Le dérèglement en question

Si les mots ont un sens, le projet de loi constitutionnelle adopté par l’Assemblée nationale le mardi 16 mars suscite au moins une question d’importance. Il vise en effet à introduire la «garantie» de «la préservation de l’environnement et de la diversité biologique et lutte contre le dérèglement climatique». Fort bien. Mais quand on parle (et qu’on écrit) le mot dérèglement, c’est nécessairement par rapport à un règlement. Il n’y pas besoin d’être un grand juriste pour comprendre qu’il manque une référence.

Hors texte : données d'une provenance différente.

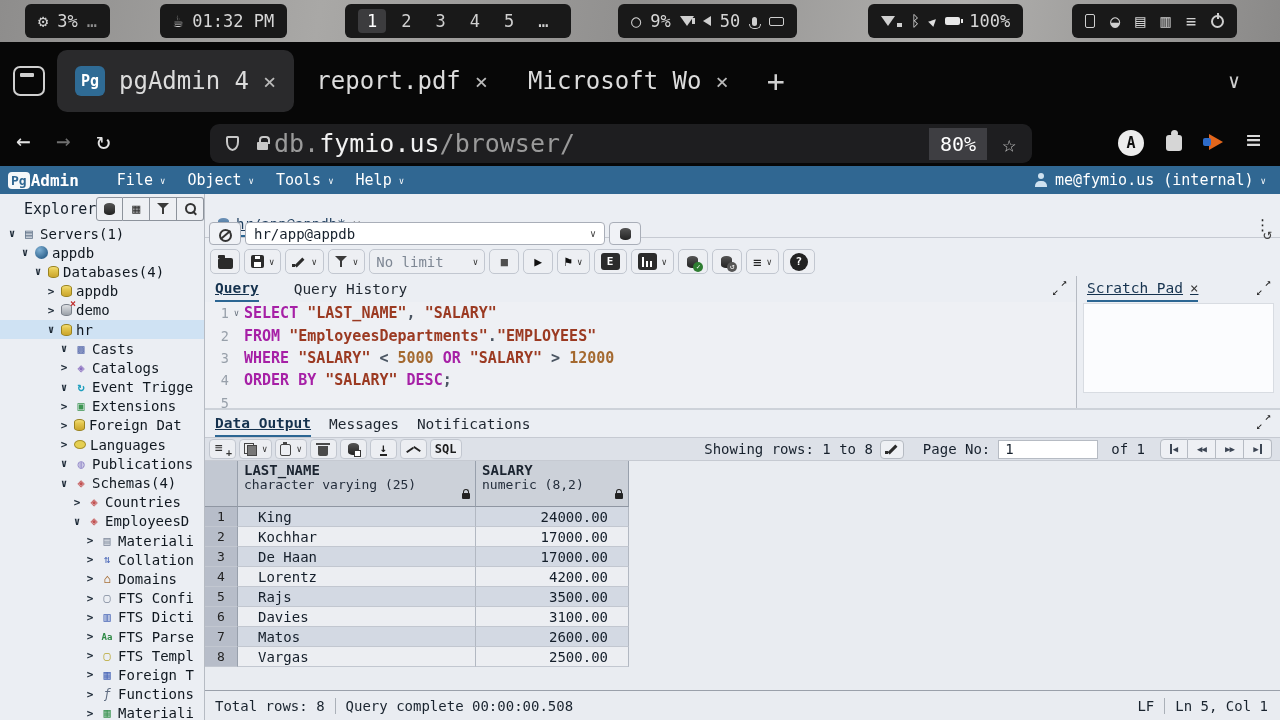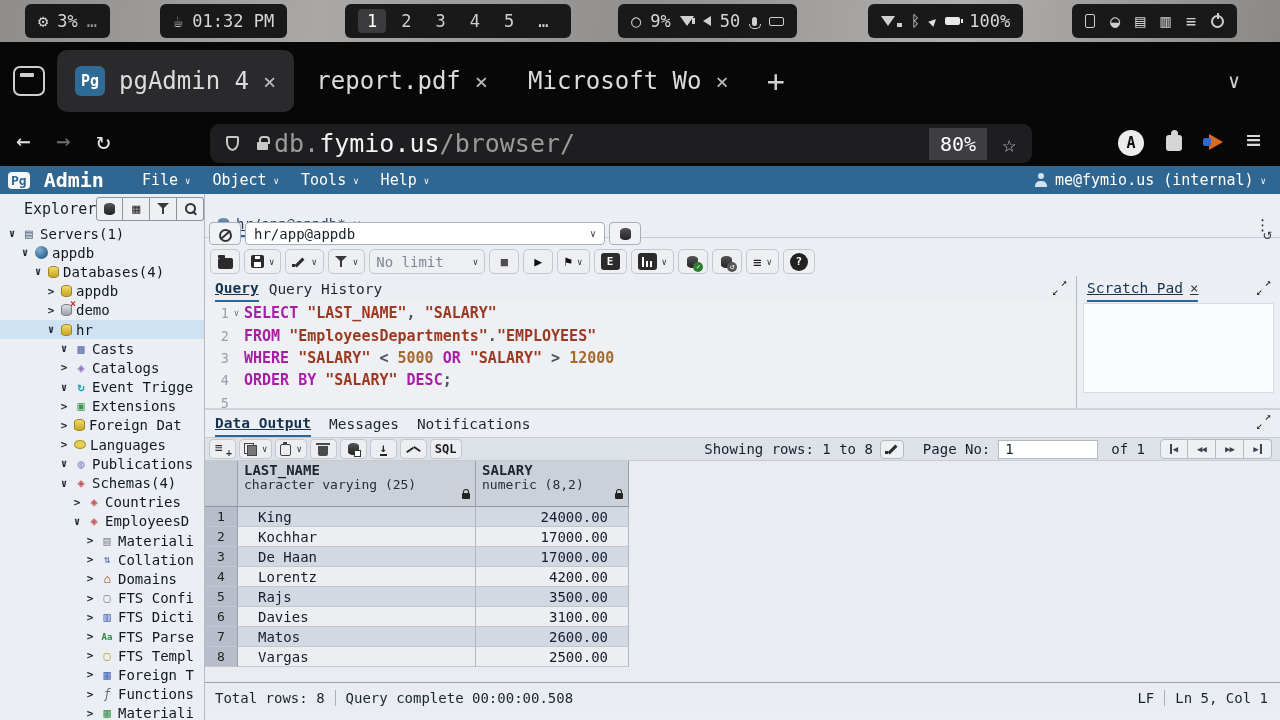--- a/index.html
+++ b/index.html
@@ -73,7 +73,7 @@
     display:flex;align-items:center;color:#fff;font-size:15px}
   .logo{margin-left:8px;display:flex;align-items:center}
   .logo-pg{background:#f5f8fa;color:#2f6792;font-weight:bold;font-size:13px;padding:1px 3px;border-radius:4px}
-  .logo-admin{font-weight:bold;font-size:20px;margin-left:14px}
+  .logo-admin{font-weight:bold;font-size:16px;margin-left:1px}
   .menus{display:flex;margin-left:16px}
   .menu-item{margin-left:22px;display:flex;gap:7px;align-items:center;cursor:default}
   .mchev{font-size:9px;opacity:.95;margin-top:2px}

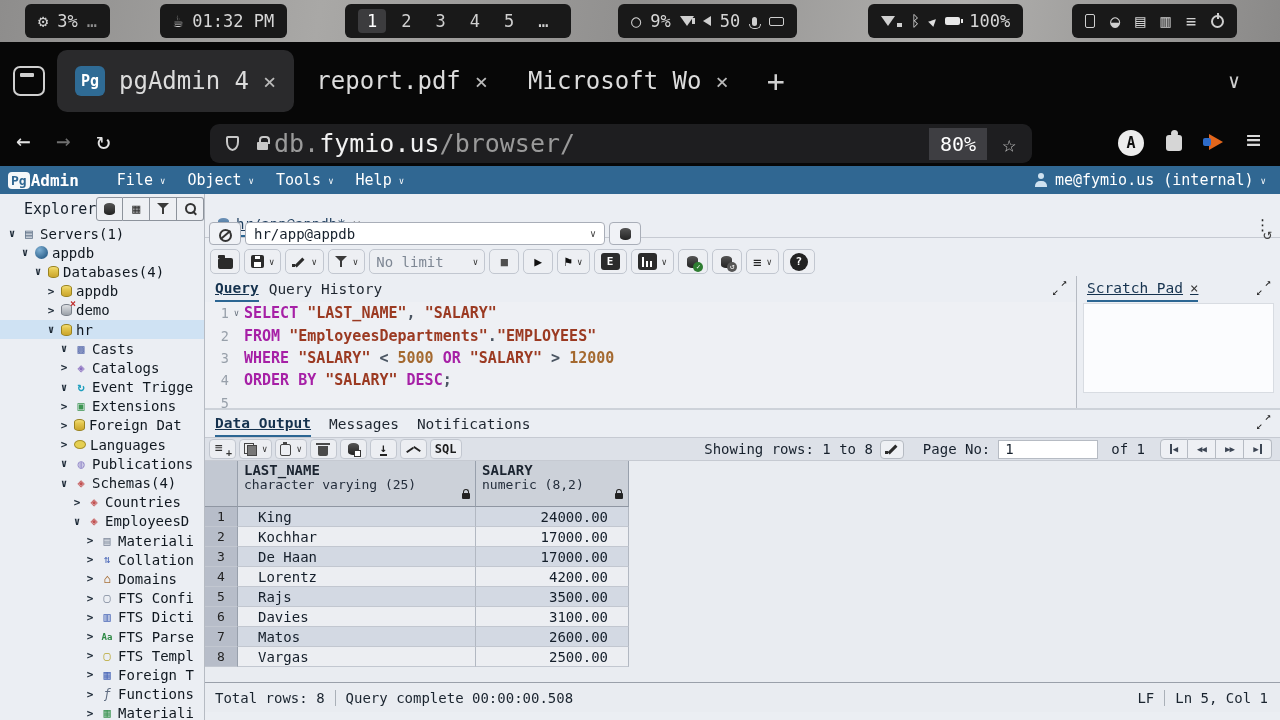--- a/index.html
+++ b/index.html
@@ -185,7 +185,7 @@
 
   
   .editpane{position:absolute;left:205px;top:276px;width:871px;height:132px}
-  .edittabs{height:26px;display:flex;align-items:center;gap:10px;padding-left:10px;position:relative}
+  .edittabs{height:26px;display:flex;align-items:center;gap:35px;padding-left:10px;position:relative}
   .ptab{font-size:14.5px;color:#1e2630;height:100%;display:flex;align-items:center}
   .ptab.on{color:#15324e;text-decoration:underline;border-bottom:2px solid #2c6693;font-weight:bold}
   .expbtn{position:absolute;right:9px;top:4px;width:15px;height:15px}

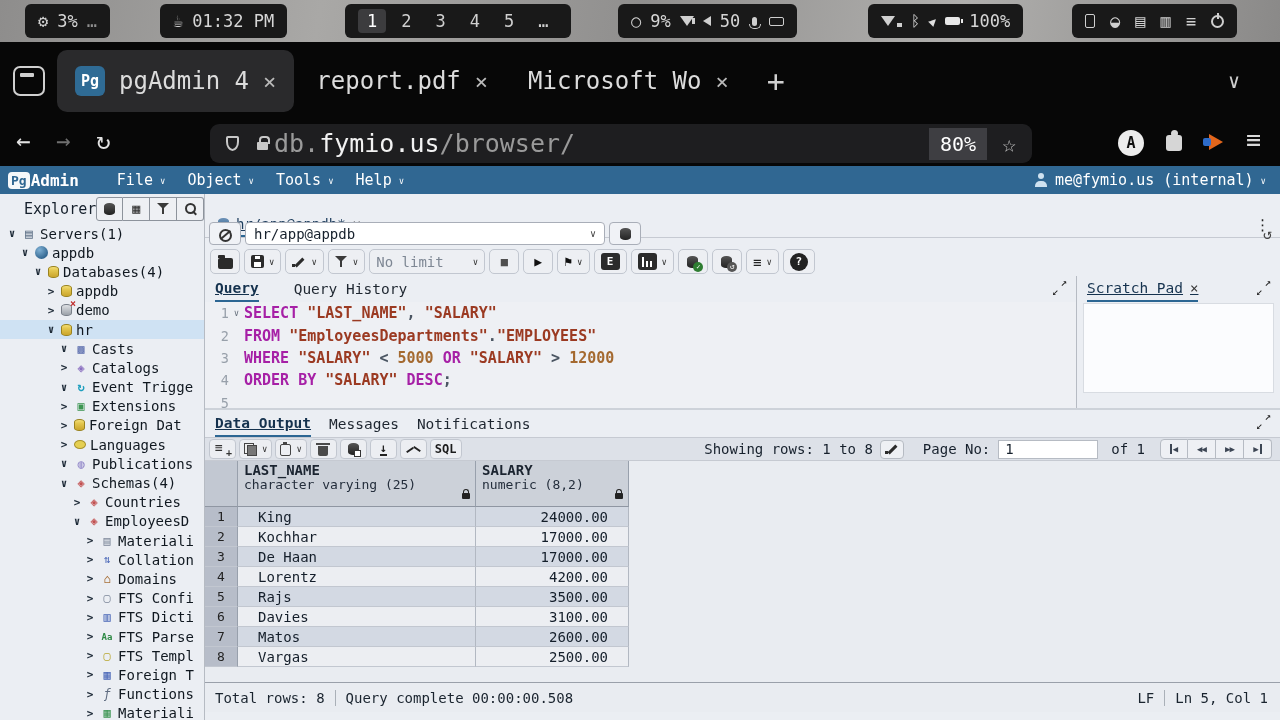--- a/index.html
+++ b/index.html
@@ -260,7 +260,7 @@
   .grow.even .gname,.grow.even .gsal{background:#eceef2}
 
   
-  .statusbar{position:absolute;left:205px;right:0;bottom:8px;height:30px;background:#e9ecf1;border-top:1px solid #9aa0aa;
+  .statusbar{position:absolute;left:205px;right:0;bottom:0;height:30px;background:#e9ecf1;border-top:1px solid #9aa0aa;
     display:flex;align-items:center;font-size:14px;color:#1a242f;padding-left:10px}
   .sdiv{width:1px;height:16px;background:#aab0b8;margin:0 10px}
   .sspacer{flex:1}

On peut cependant, en écartant tout mauvais esprit, percevoir dans cette phrase qu’il s’agit de retrouver les équilibres atmosphériques de l’ère industrielle.Celle-si se situe globalement entre 1850 et 1900, une période où la population mondiale était bien moins nombreuse qu’aujourd’hui. Faudrait-il par exemple copier-coller l’année 1851 marquée par une chaleur précoce au mois d’avril et une descente de froid précoce à la fin du mois d’août? Et fixer ainsi une moyenne obligatoire et « garantie » des températures?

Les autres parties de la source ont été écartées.